## Directions
Everything in the data should be repeated exactly, save for the images.

## Source records
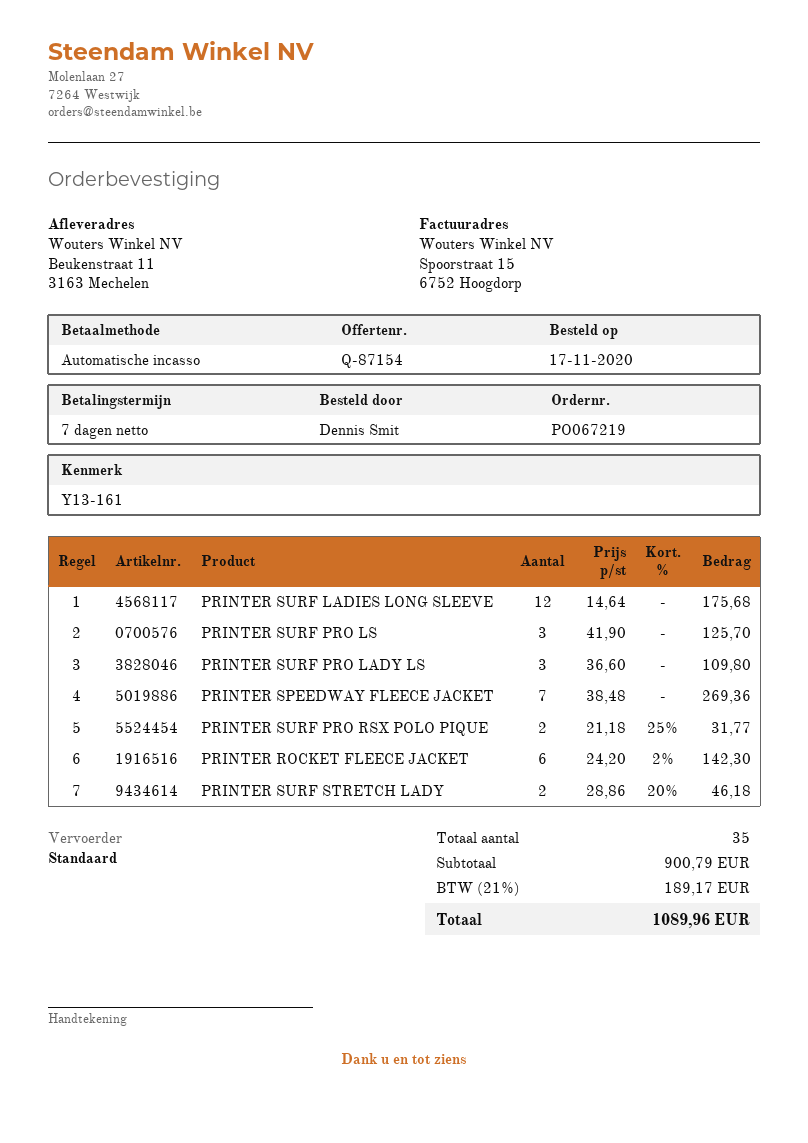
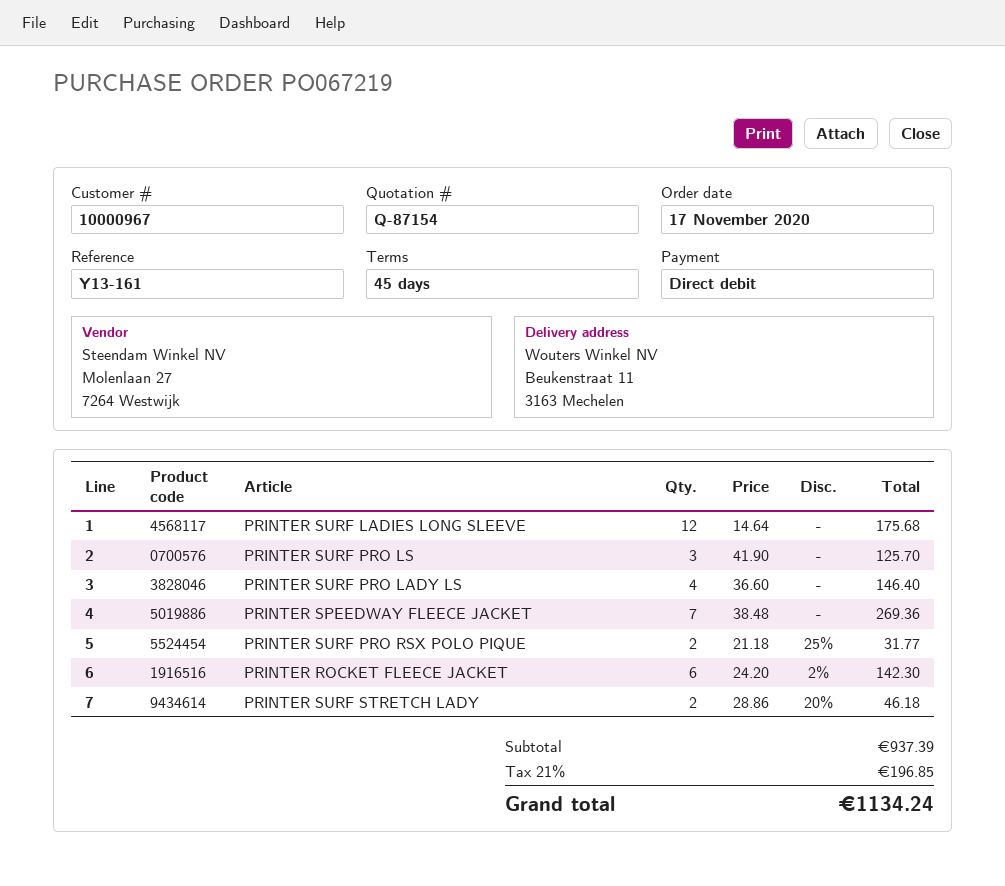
payment terms: 7 days -> 45 days
PRINTER SURF PRO LADY LS: 3 x 36.60 = 109.80 -> 4 x 36.60 = 146.40
subtotal: 900.79 -> 937.39
tax: 21% = 189.17 -> 21% = 196.85
total: 1089.96 -> 1134.24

## Expected answer
payment terms: 7 days -> 45 days
PRINTER SURF PRO LADY LS: 3 x 36.60 = 109.80 -> 4 x 36.60 = 146.40
subtotal: 900.79 -> 937.39
tax: 21% = 189.17 -> 21% = 196.85
total: 1089.96 -> 1134.24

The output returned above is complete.